In raikens1/RACplots: What the Package Does (One Line, Title Case)

knitr::opts_chunk$set(cache=FALSE, warning = FALSE, message = FALSE, echo = FALSE, fig.align = "center")
library(RACplots)
library(tidyverse)
library(ggpubr)
library(optmatch)
library(DOS2)

theme_set(theme_light())

Uncertainty in score models

It's important to remember that when we visualize an assignment-control plot, the coordinates of each point are estimated quantities. How do we appropriately address uncertainty in our score models when we use assignment-control plots or match in the assignment-control space?

# like prognostic match except returns data frame and match assignments, not just the
# reformatted dataframe of outcomes by match assignment
caliper_match_assignment <- function(df, propensity, match_assignment, prog_model, n_control) {
  df$m <- match_assignment
  df$row <- 1:nrow(df)
  n_t<- sum(df$t)

  selected <- df %>% 
    filter(!is.na(m)) %>%
    filter(t==0) %>%
    group_by(m) %>%
    sample_n(size = 1)

  prognostic <- lm(prog_model, data = selected)
  not_selected <- df[-selected$row, ]
  not_selected <- not_selected %>% 
            mutate(prog = predict(prognostic, not_selected)) %>%
            mutate(prop = predict(propensity, not_selected))
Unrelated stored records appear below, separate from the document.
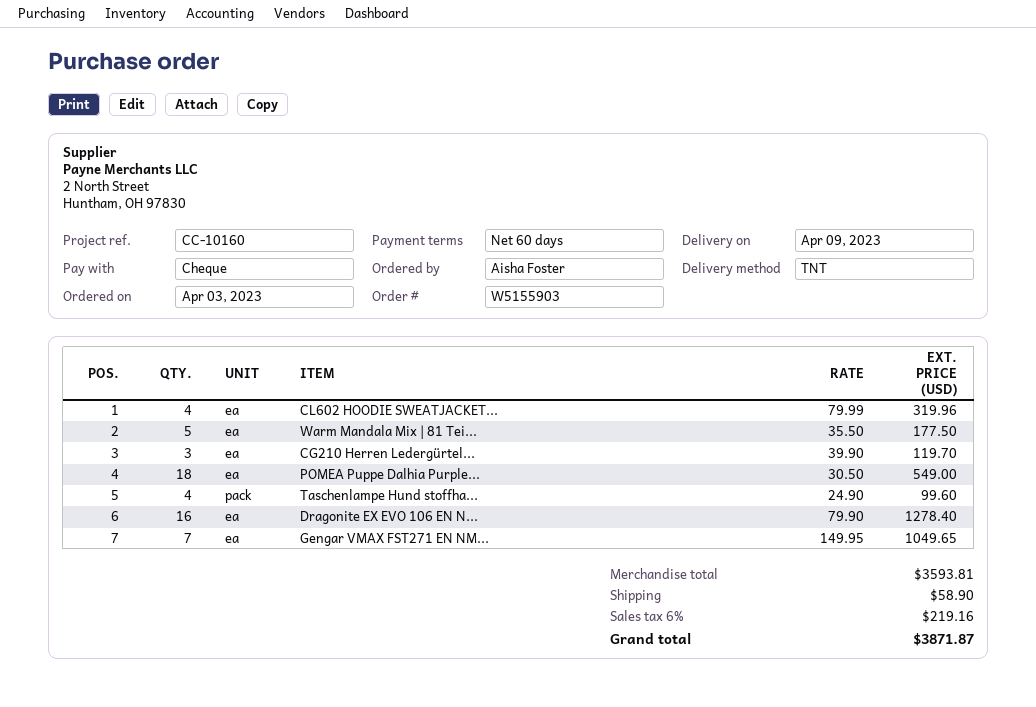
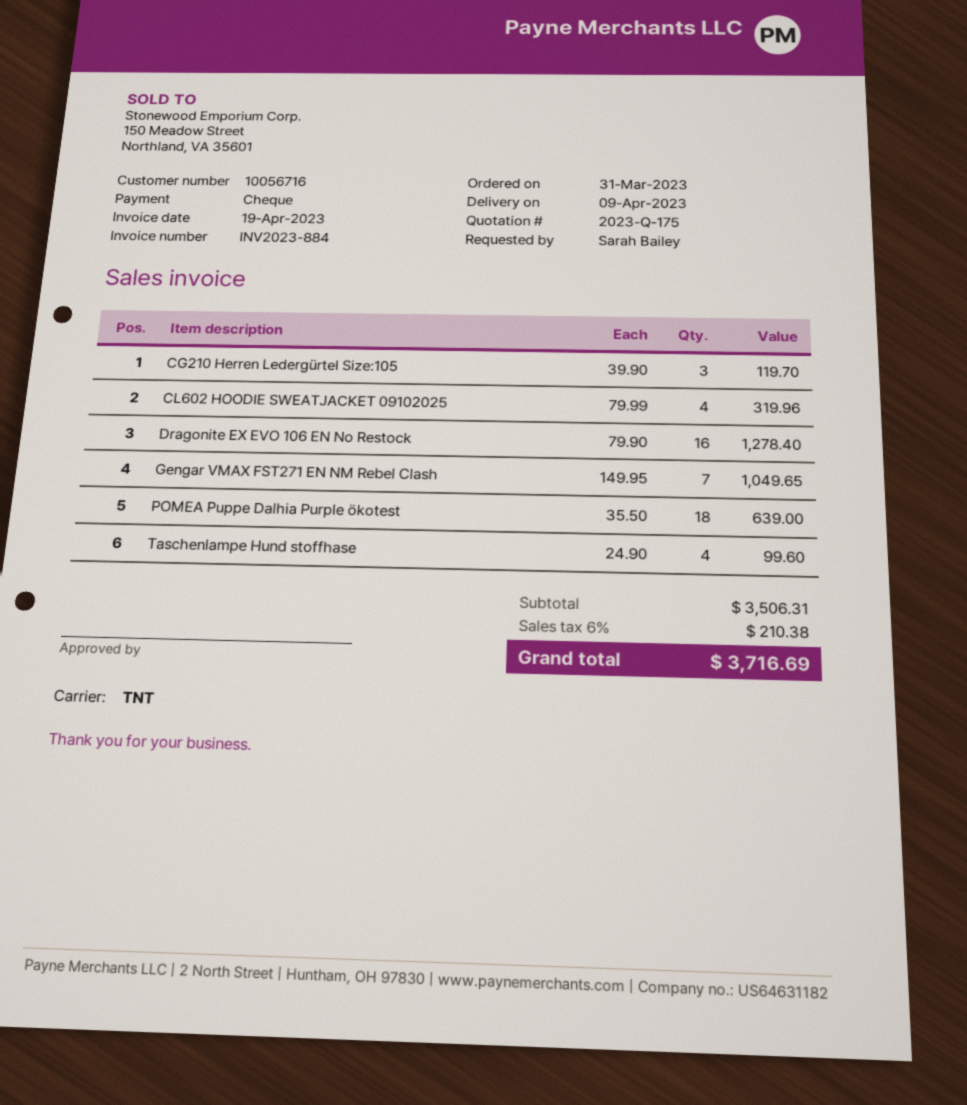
order date: 2023-04-03 -> 2023-03-31
ordered by: Aisha Foster -> Sarah Bailey
Warm Mandala Mix | 81 Tei...: 5 x 35.50 = 177.50 -> none
POMEA Puppe Dalhia Purple...: 18 x 30.50 = 549.00 -> 18 x 35.50 = 639.00
subtotal: 3593.81 -> 3506.31
shipping: 58.90 -> none
tax: 6% = 219.16 -> 6% = 210.38
total: 3871.87 -> 3716.69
  mahal_dist <- match_on(formula(t ~ X1 + X2 + X3 + X4 + X5 + X6 + X7 + X8 + X9 + X10),
                         method = "mahalanobis", data = not_selected)
  mahal_caliper_dist <- addcaliper(mahal_dist, z = not_selected$t, p = not_selected$prop, caliper = 0.1)
  mahal_caliper_dist <- addcaliper(mahal_caliper_dist, z = not_selected$t, p = not_selected$prog, caliper = 0.1)
  m_caliper_match <- pairmatch(mahal_caliper_dist, controls = k, not_selected) 
  return(list(df = not_selected, match = m_caliper_match, k = n_control, prognostic = prognostic))
}

# splits and fits
split_n_fit <- function(df, propensity, match_assignment, prog_model) {
  df$m <- match_assignment
  df$row <- 1:nrow(df)
  n_t<- sum(df$t)

  selected <- df %>% 
    filter(!is.na(m)) %>%
    filter(t==0) %>%
    group_by(m) %>%
    sample_n(size = 1)

  prognostic <- lm(prog_model, data = selected)
  not_selected <- df[-selected$row, ]
  not_selected <- not_selected %>% 
            mutate(prog = predict(prognostic, not_selected)) %>%
            mutate(prop = predict(propensity, not_selected))

  return(not_selected)
}

Illustration: Comparing estimated and actual scores

As an illustration, the following plot shows the locations of a subset of indiviuals in assignment-control space. Opaque points show the true location of each observation, while translucent points show the estimated location of each observation based on fitted score models. The actual and estimated locations of each observation are connected by a dotted line.

rho <- 0.5
#simulate data
df <- generate_data(N = 2000, p = 10, true_mu = "X1/3-2", rho = rho, sigma = 1)

k = 1
prop_model = formula(t ~ X1 + X2 + X3 + X4 + X5 + X6 + X7 + X8 + X9 + X10)
prog_model = formula(y ~ X1 + X2 + X3 + X4 + X5 + X6 + X7 + X8 + X9 + X10)

# mahalanobis match
mahal_dist <- DOS2::smahal(df$t, df[,1:10])
m_match <- pairmatch(mahal_dist, controls = k, df)

# build propensity score
propensity <- glm(prop_model, family = binomial(), data = df)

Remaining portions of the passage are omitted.